## Entries supplied

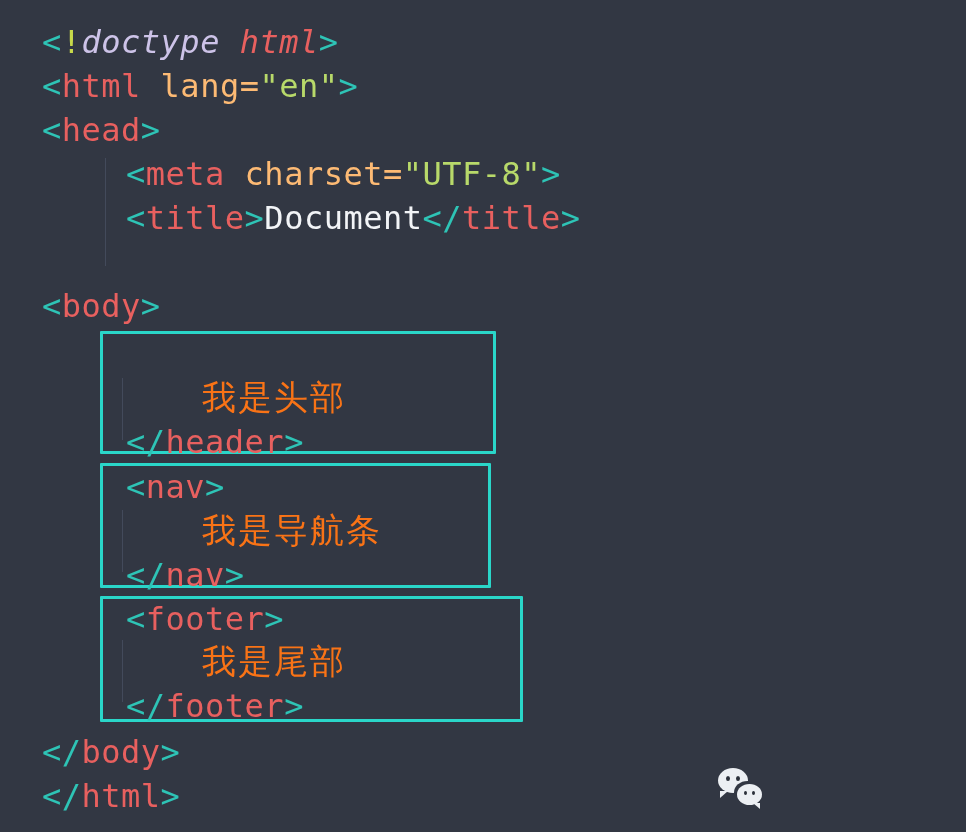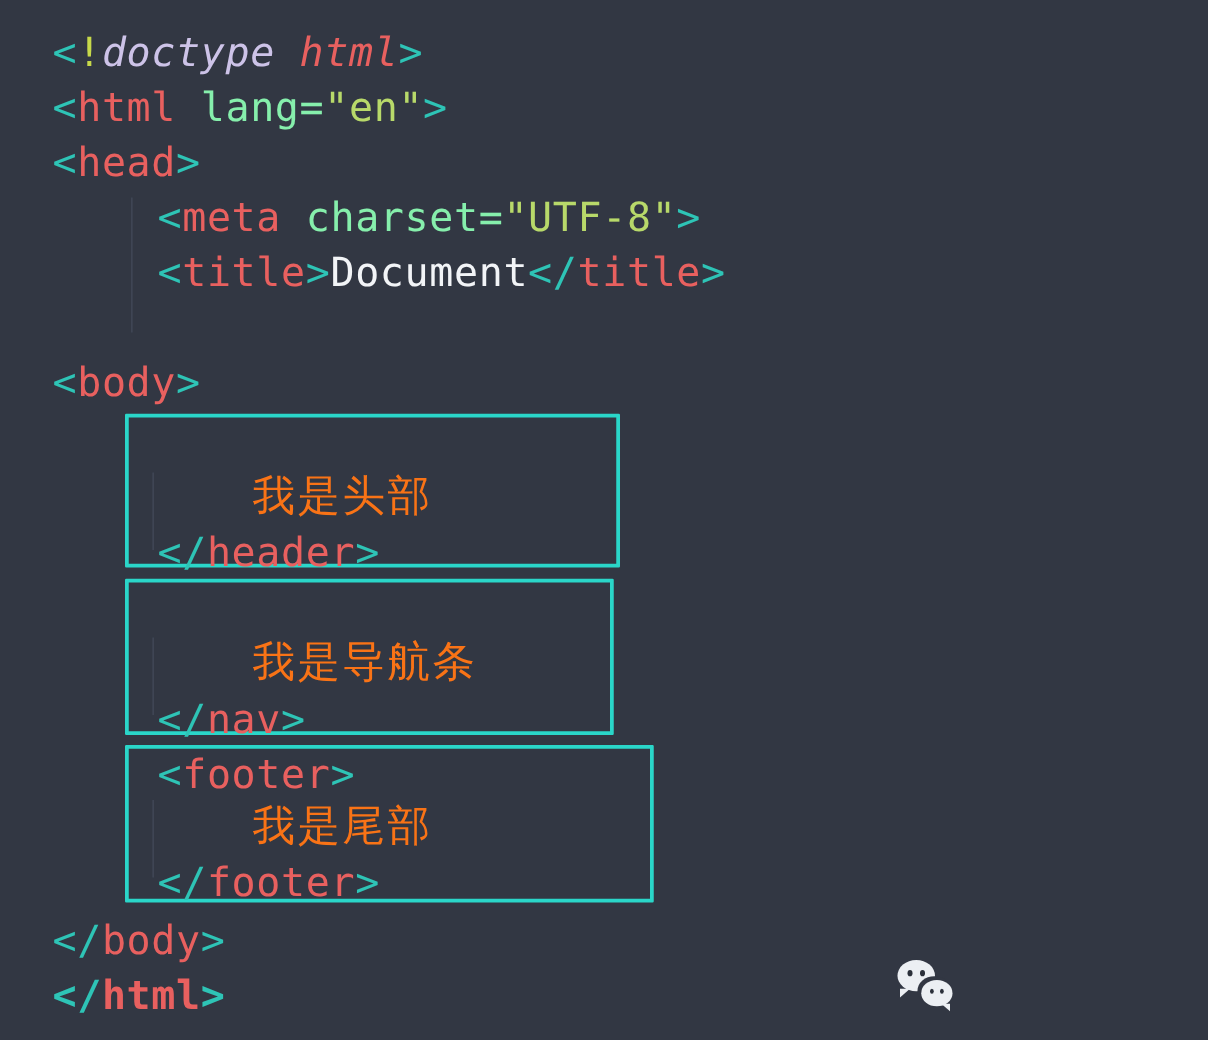--- a/index.html
+++ b/index.html
@@ -39,7 +39,7 @@
   
   .br   { color: #2ec4b6; }           
   .tag  { color: #e8605f; }           
-  .attr { color: #86efac; margin-top: 28px; }           
+  .attr { color: #fdba74; margin-top: 28px; }           
   .val  { color: #b8d96a; }           
   .txt  { color: #f2f4f7; }           
   .bang { color: #c7d94a; }           

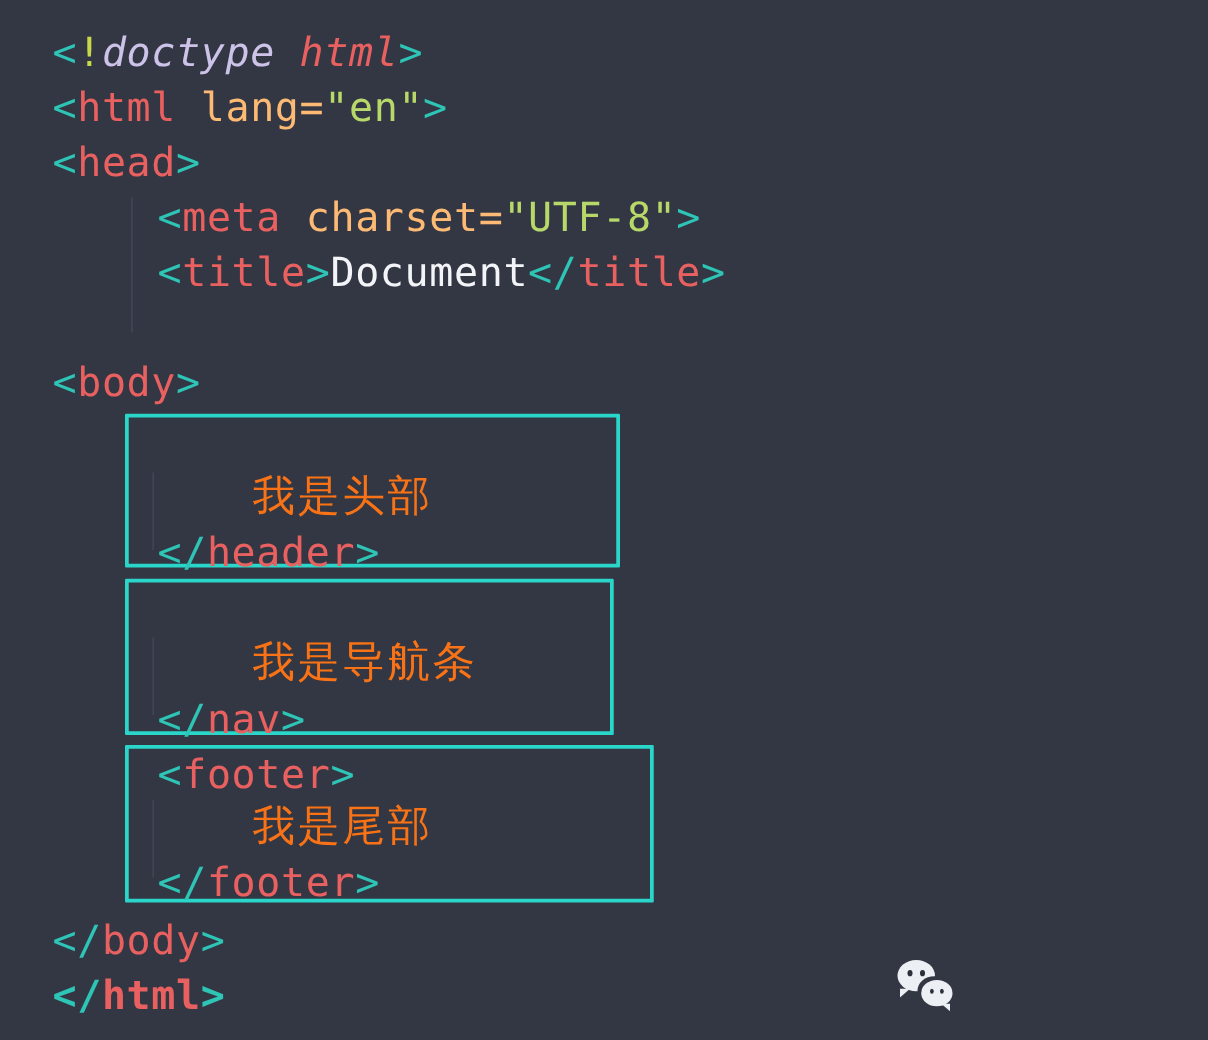--- a/index.html
+++ b/index.html
@@ -170,6 +170,7 @@
 
     <div class="line" style="top:420px; left:122px;"><span class="br">&lt;/</span><span class="tag">header</span><span class="br">&gt;</span></div>
 
+    <div class="line" style="top:465px; left:122px;"><span class="br">&lt;</span><span class="tag">nav</span><span class="br">&gt;</span></div>
 
     <div class="line cjk" style="top:509px; left:198px;"><span>我是导航条</span></div>
 

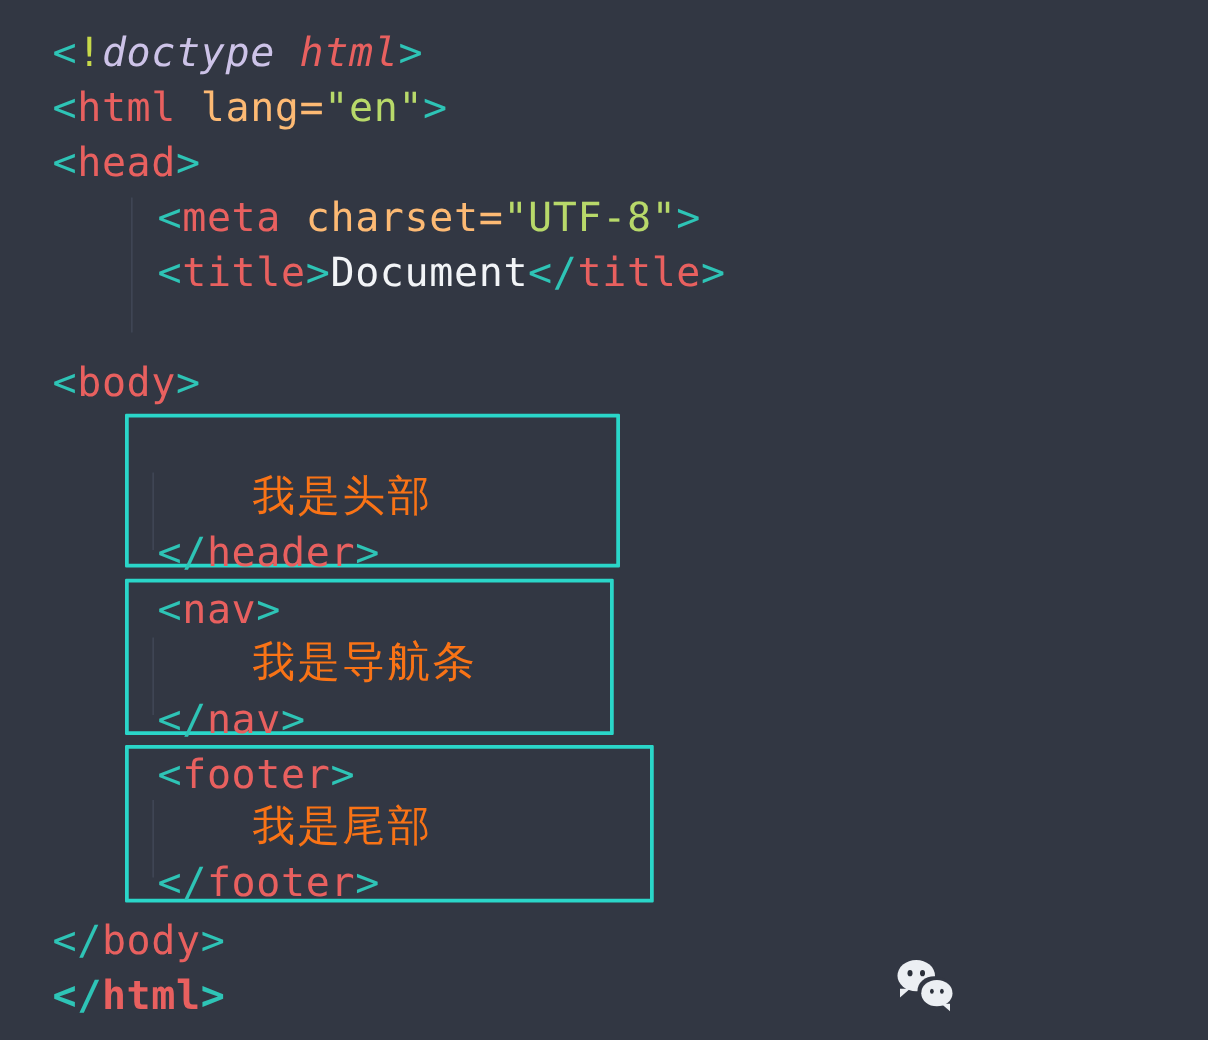--- a/index.html
+++ b/index.html
@@ -184,7 +184,7 @@
 
     <div class="line" style="top:730px;"><span class="br">&lt;/</span><span class="tag">body</span><span class="br">&gt;</span></div>
 
-    <div class="line" style="top:774px;font-weight:bold;"><span class="br">&lt;/</span><span class="tag">html</span><span class="br">&gt;</span></div>
+    <div class="line" style="top:774px;"><span class="br">&lt;/</span><span class="tag">html</span><span class="br">&gt;</span></div>
 
   </div>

## Aim of the exercise
Scan the listing above, and wherever a line holds the string "span", copy that line.

## Answer to this task
     <div class="line" style="top:420px; left:122px;"><span class="br">&lt;/</span><span class="tag">header</span><span class="br">&gt;</span></div>
+    <div class="line" style="top:465px; left:122px;"><span class="br">&lt;</span><span class="tag">nav</span><span class="br">&gt;</span></div>
     <div class="line cjk" style="top:509px; left:198px;"><span>我是导航条</span></div>
     <div class="line" style="top:730px;"><span class="br">&lt;/</span><span class="tag">body</span><span class="br">&gt;</span></div>
-    <div class="line" style="top:774px;font-weight:bold;"><span class="br">&lt;/</span><span class="tag">html</span><span class="br">&gt;</span></div>
+    <div class="line" style="top:774px;"><span class="br">&lt;/</span><span class="tag">html</span><span class="br">&gt;</span></div>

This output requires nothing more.